In some respects this has been the case for years. Russians do not use Google but Yandex, a search engine headquartered in Moscow where it is subject to Vladimir Putin’s security laws. Likewise Chinese smartphone users have access to an array of censored and monitored versions of Facebook, Twitter and WhatsApp.
Western technology companies – software and hardware – have always been shut out of the Chinese market to a great extent. The change we are now witnessing is a response in kind, which security hawks might say is not before time. Huawei is by far the biggest loser in all of this. It had managed to break down barriers of culture and language to conquer international markets for telecoms equipment. Huawei, the global number one, has become by far China’s greatest success in the hi-tech growth markets that the politburo in Beijing aspires to take a major role in.
While it will still be able to sell its equipment in large parts of Europe, including Germany, the loss of Britain as a customer is a heavy blow. The landmark network core equipment deal Huawei signed with BT in 2005 was its international launch pad, a seal of approval that opened doors to telecoms procurement departments around the world.
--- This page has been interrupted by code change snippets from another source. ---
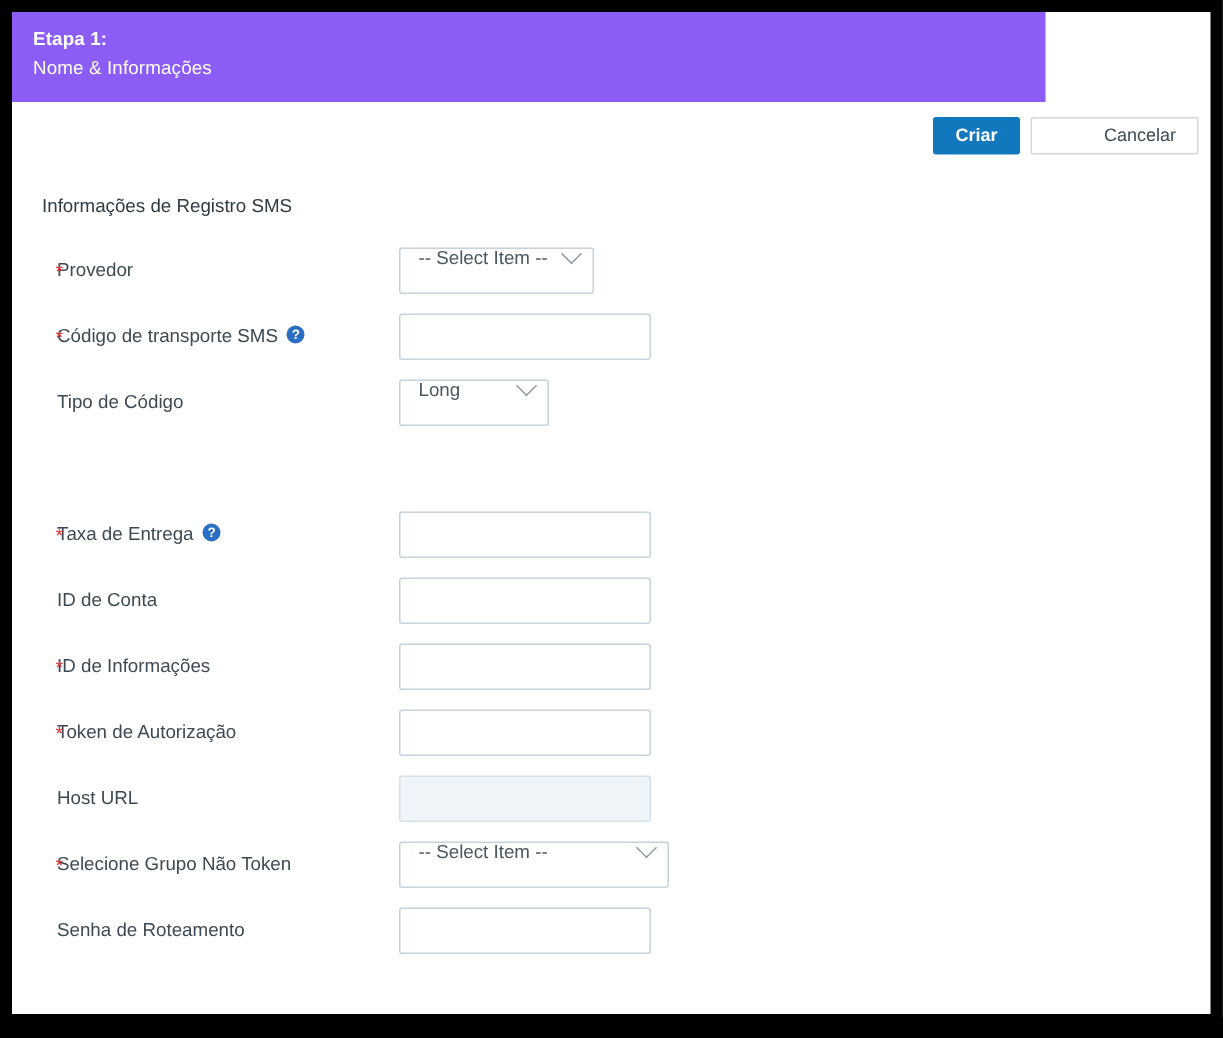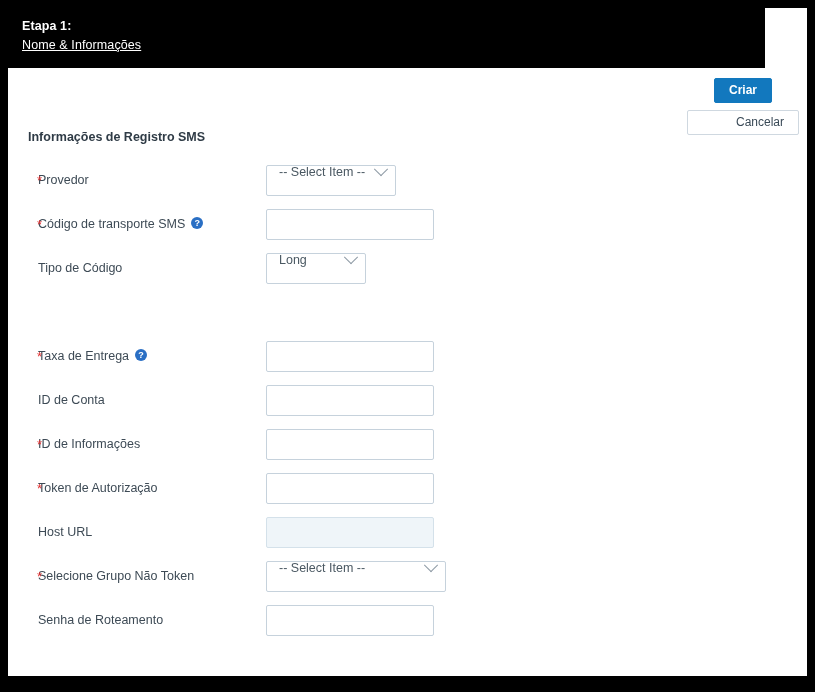"Etapa 1:" .step-header { background: #000000 -> #8b5cf6; width: 757px -> 689px }
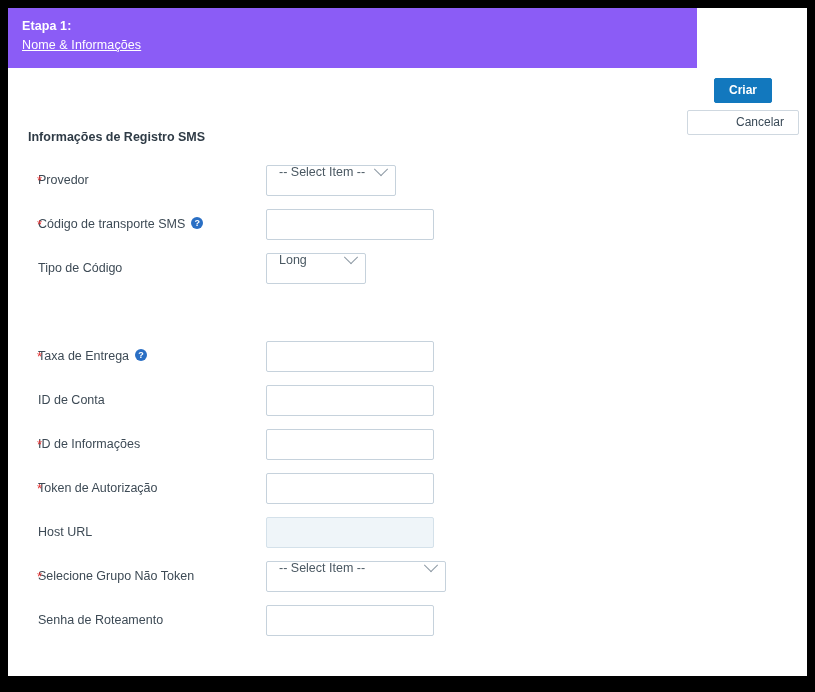"Nome & Informações" .step-header .step-title { text-decoration: underline -> none }
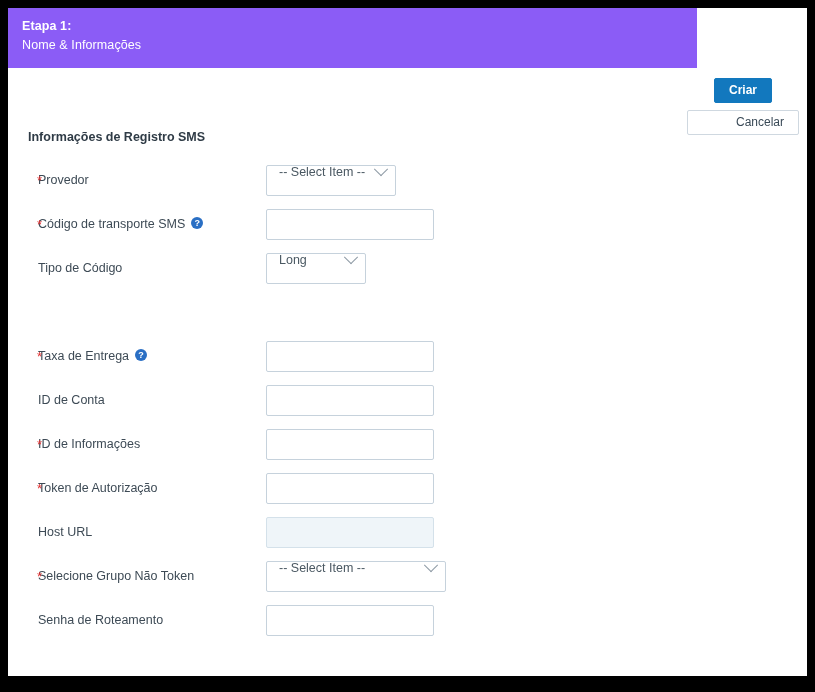"Criar" .action-bar { align-items: center -> flex-start; flex-direction: column -> none }
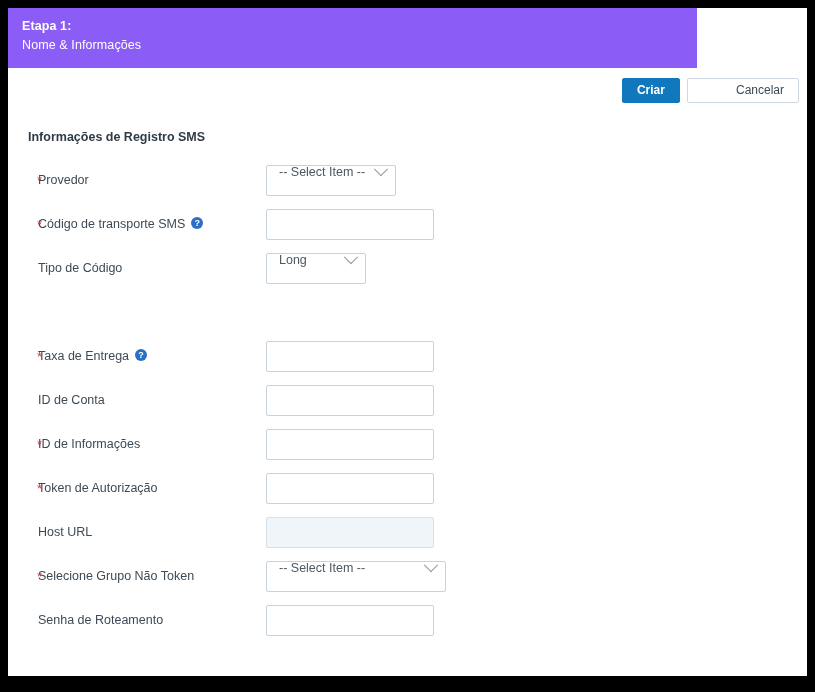"Informações de Registro SMS" .section-title { font-weight: bold -> normal }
In that light it was unsurprising that China last week to warned darkly that a ban on Huawei will make it an enemy of Britain. The company will “survive and prosper”, we were assured, but it is safe to assume China will be grappling with the anger stage of grief for some time yet. The culture secretary Oliver Dowden will stand up in the Commons on Tuesday to deliver the coup de grâce in the form of a deadline for the removal of kit from “high-risk vendors” as soon as 2025.
There is no doubt this will be a serious undertaking for those telecoms operators who have come to rely on Huawei. Yet anyone who has been in or around the industry knows that warnings from executives of blackouts and slow deployment of 5G in the UK should not be received as reliable.
Such claims are issued almost boilerplate whenever telecoms operators are asked to do something they don’t want to do. Unfortunately for them, effective regulation has created an industry structure and competitive dynamics that have always meant new network technologies are deployed as soon as possible.